→ **SUPPLIED ENTRIES**:

=== Begin Enclosure ===

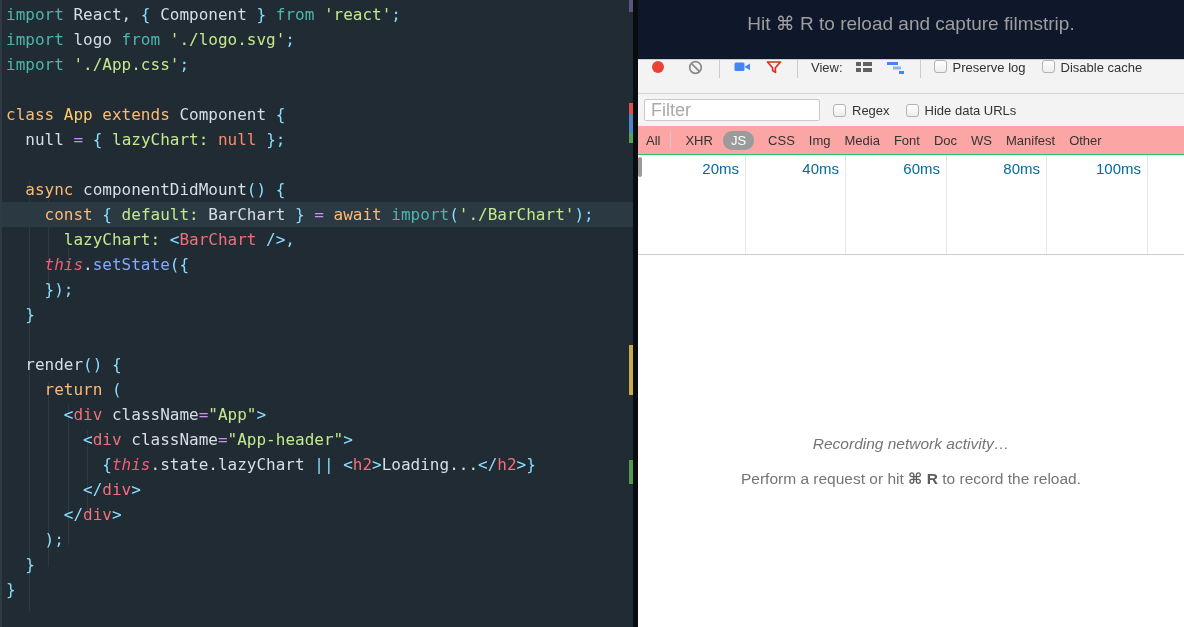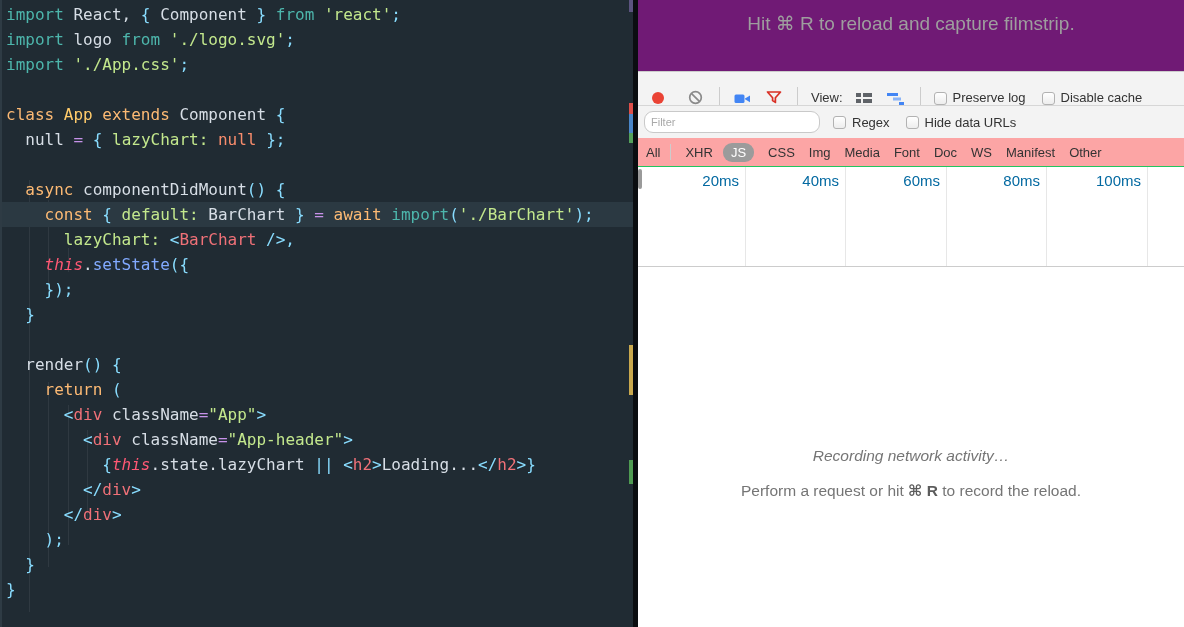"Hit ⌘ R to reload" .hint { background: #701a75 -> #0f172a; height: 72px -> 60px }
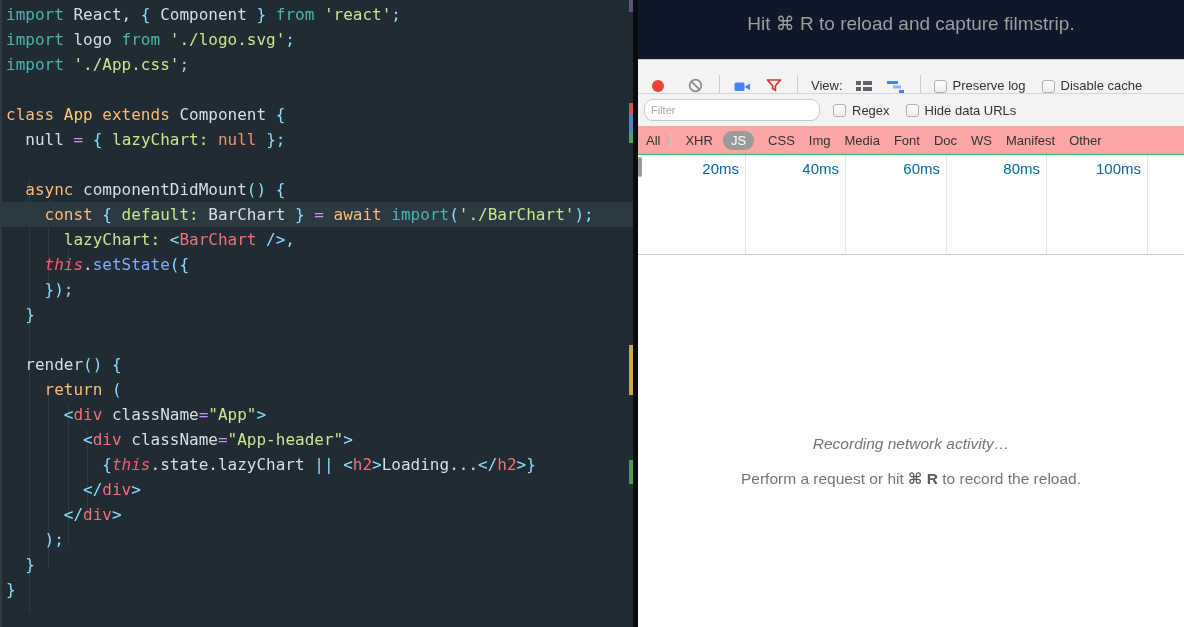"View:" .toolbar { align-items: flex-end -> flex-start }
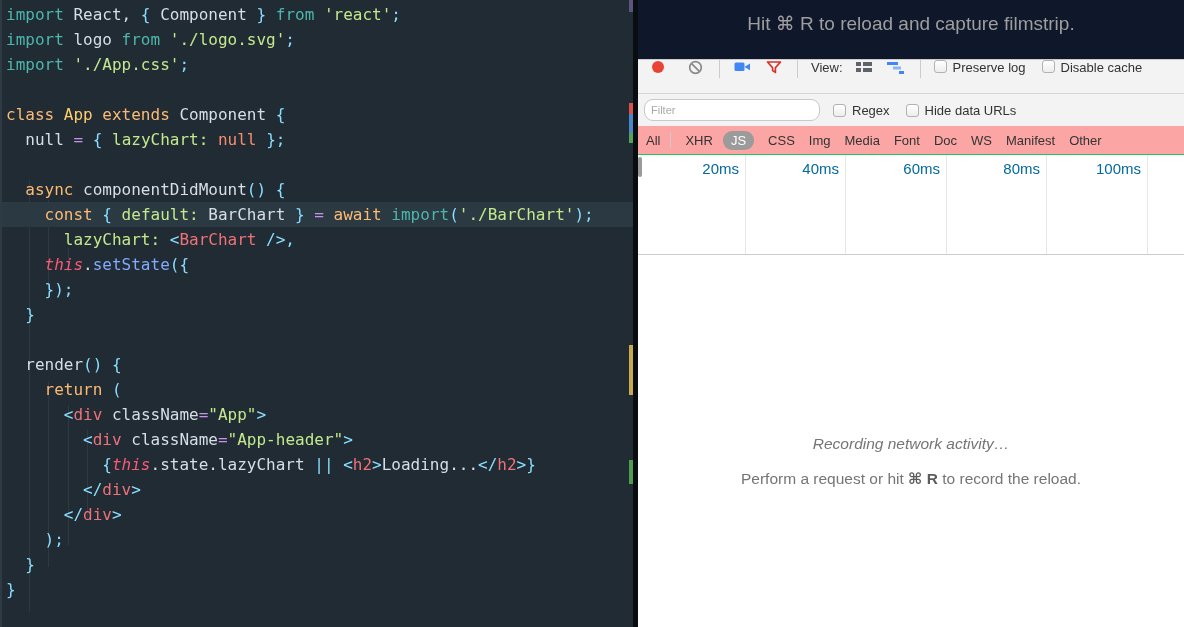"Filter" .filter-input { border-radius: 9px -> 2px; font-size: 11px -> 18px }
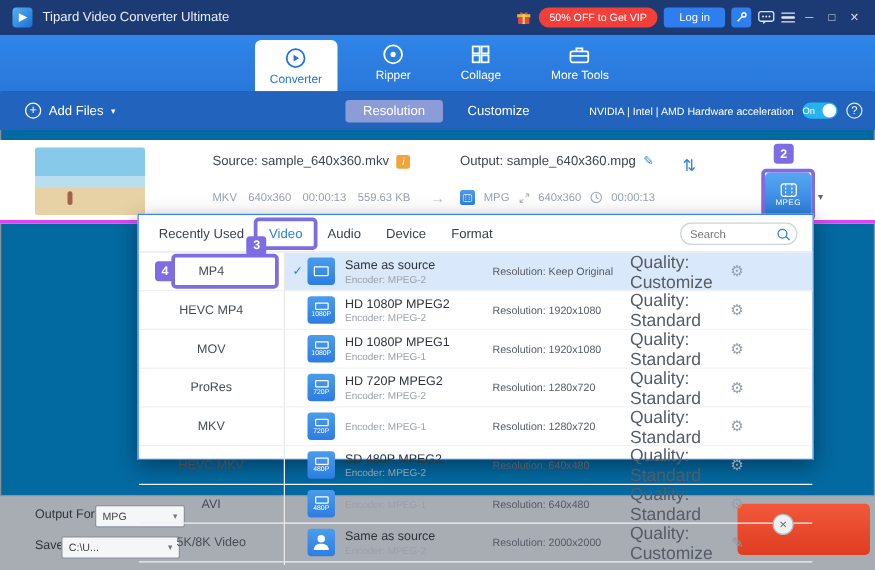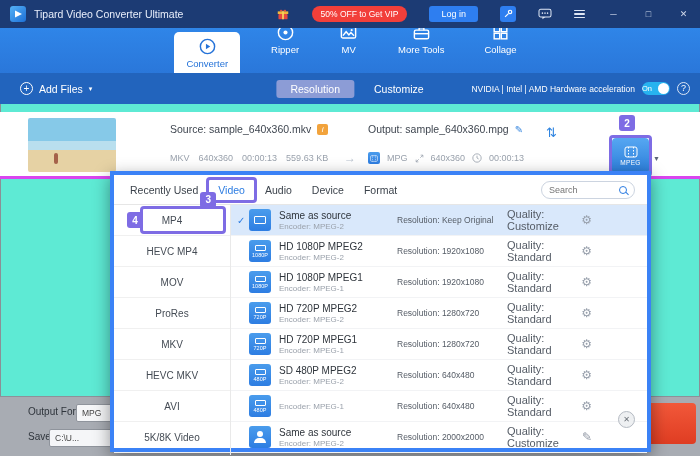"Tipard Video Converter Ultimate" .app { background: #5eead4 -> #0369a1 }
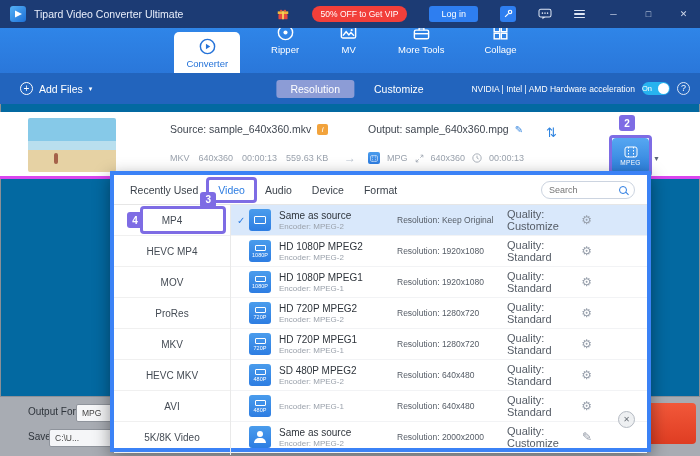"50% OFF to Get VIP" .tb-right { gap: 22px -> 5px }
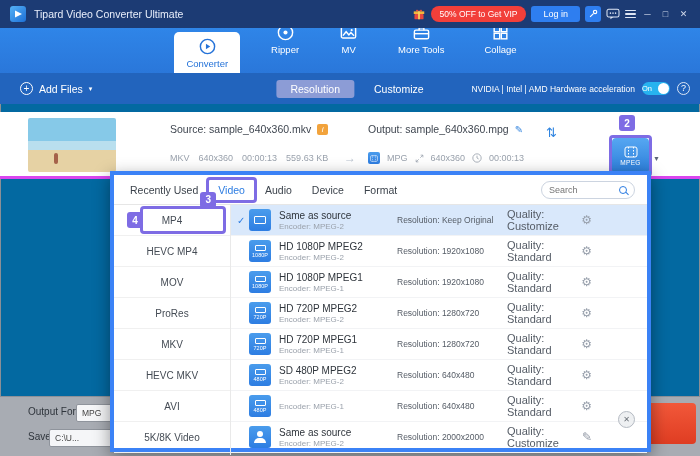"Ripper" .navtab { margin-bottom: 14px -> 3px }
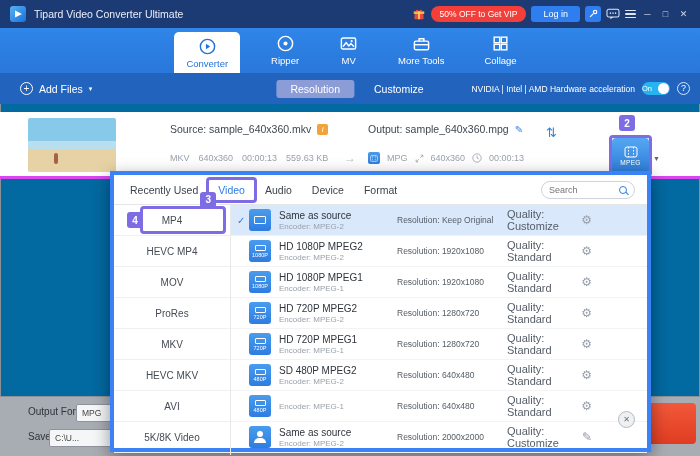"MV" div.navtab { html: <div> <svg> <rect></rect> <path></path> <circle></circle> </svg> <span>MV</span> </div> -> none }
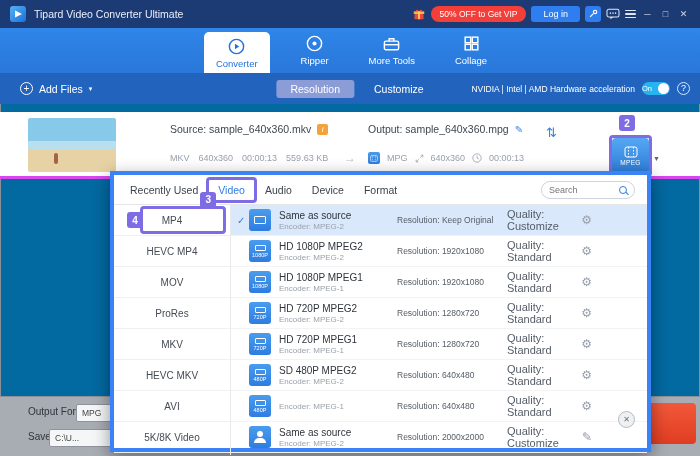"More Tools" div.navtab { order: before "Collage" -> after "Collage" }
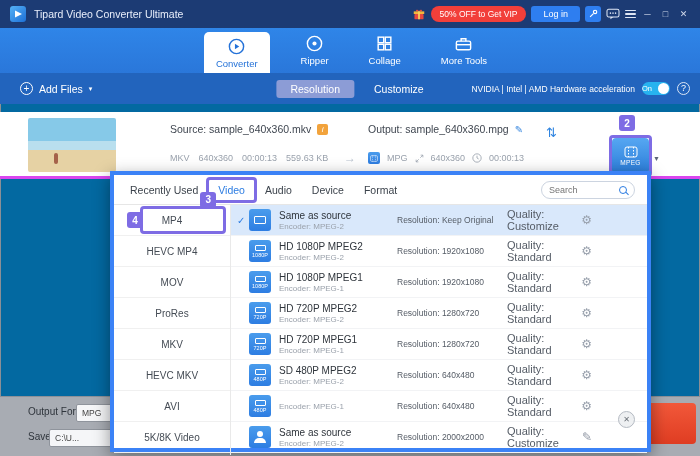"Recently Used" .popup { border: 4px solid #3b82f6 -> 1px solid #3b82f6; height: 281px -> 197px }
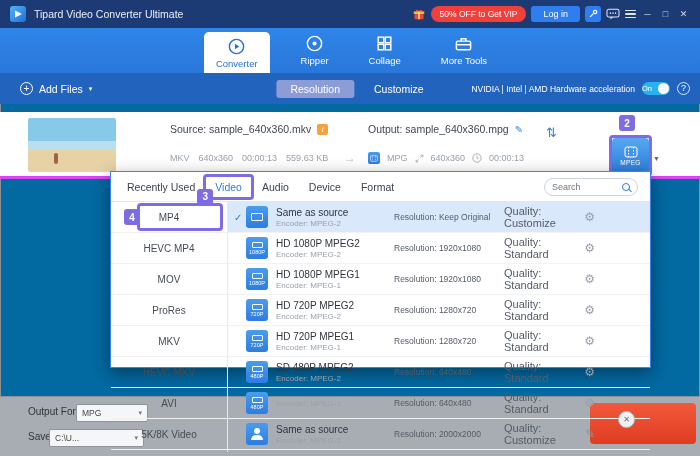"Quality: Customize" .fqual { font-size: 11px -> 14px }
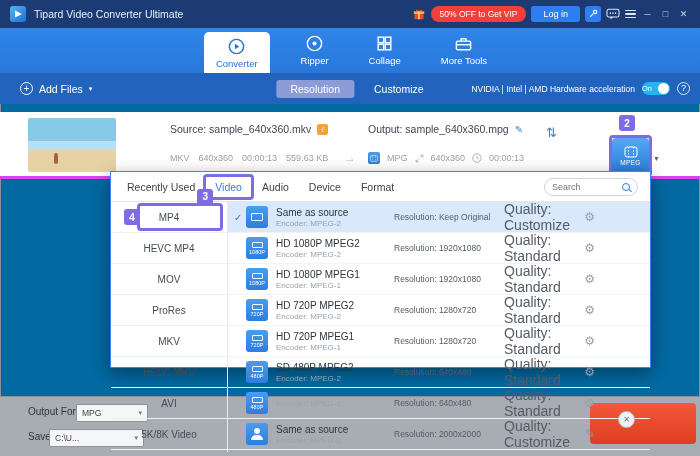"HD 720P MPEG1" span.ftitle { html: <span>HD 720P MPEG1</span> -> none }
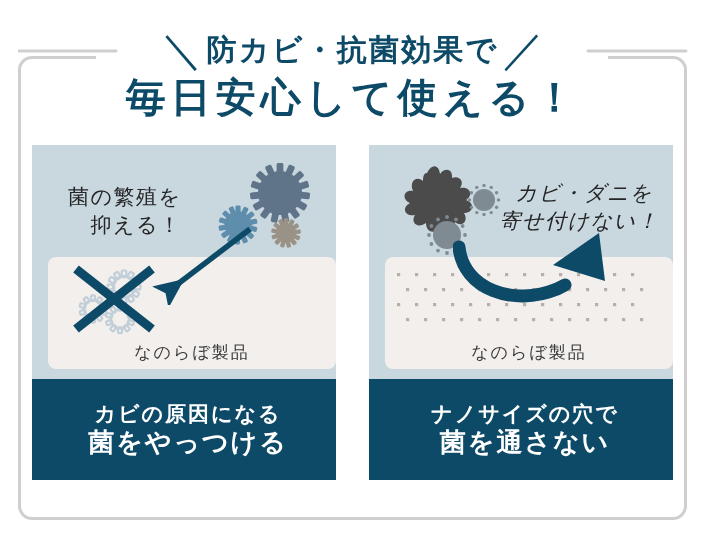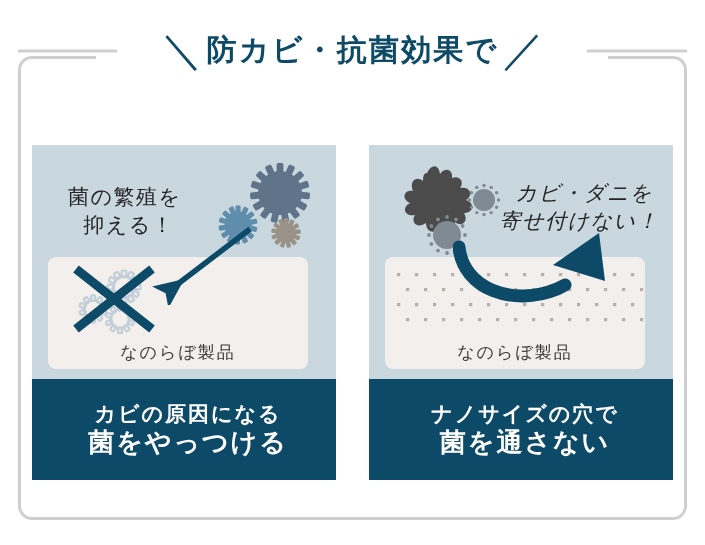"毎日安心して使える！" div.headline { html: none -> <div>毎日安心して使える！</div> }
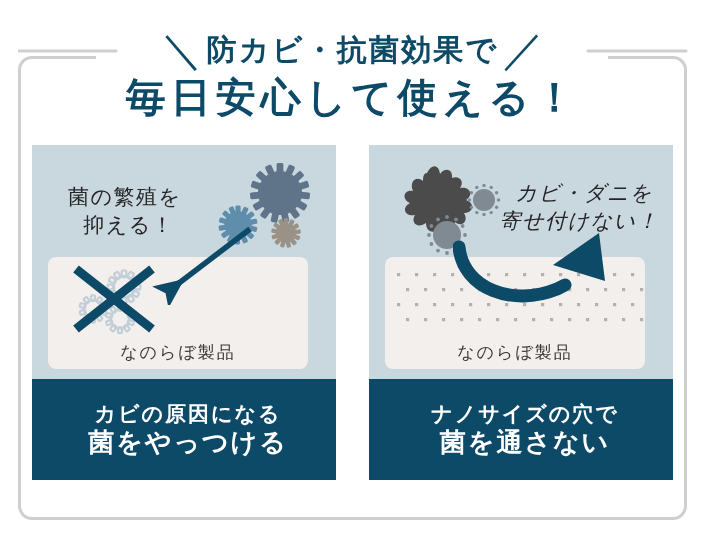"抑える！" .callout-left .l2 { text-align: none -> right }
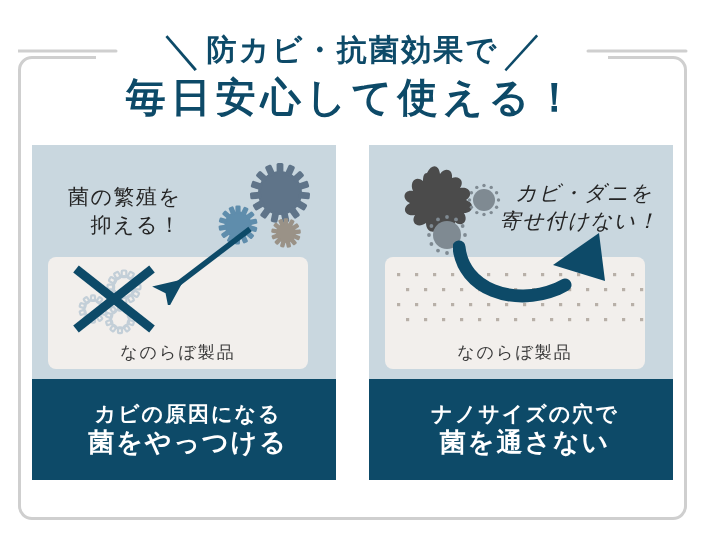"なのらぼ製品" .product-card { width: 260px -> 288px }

=== End Enclosure ===

→ **WHAT NEEDS TO BE DONE**: Would you mind returning each entry above word for word, skipping the images?

→ **REPLY TO THE EXERCISE**:
"Hit ⌘ R to reload" .hint { background: #701a75 -> #0f172a; height: 72px -> 60px }
"View:" .toolbar { align-items: flex-end -> flex-start }
"Filter" .filter-input { border-radius: 9px -> 2px; font-size: 11px -> 18px }
"Tipard Video Converter Ultimate" .app { background: #5eead4 -> #0369a1 }
"50% OFF to Get VIP" .tb-right { gap: 22px -> 5px }
"Ripper" .navtab { margin-bottom: 14px -> 3px }
"MV" div.navtab { html: <div> <svg> <rect></rect> <path></path> <circle></circle> </svg> <span>MV</span> </div> -> none }
"More Tools" div.navtab { order: before "Collage" -> after "Collage" }
"Recently Used" .popup { border: 4px solid #3b82f6 -> 1px solid #3b82f6; height: 281px -> 197px }
"Quality: Customize" .fqual { font-size: 11px -> 14px }
"HD 720P MPEG1" span.ftitle { html: <span>HD 720P MPEG1</span> -> none }
"毎日安心して使える！" div.headline { html: none -> <div>毎日安心して使える！</div> }
"抑える！" .callout-left .l2 { text-align: none -> right }
"なのらぼ製品" .product-card { width: 260px -> 288px }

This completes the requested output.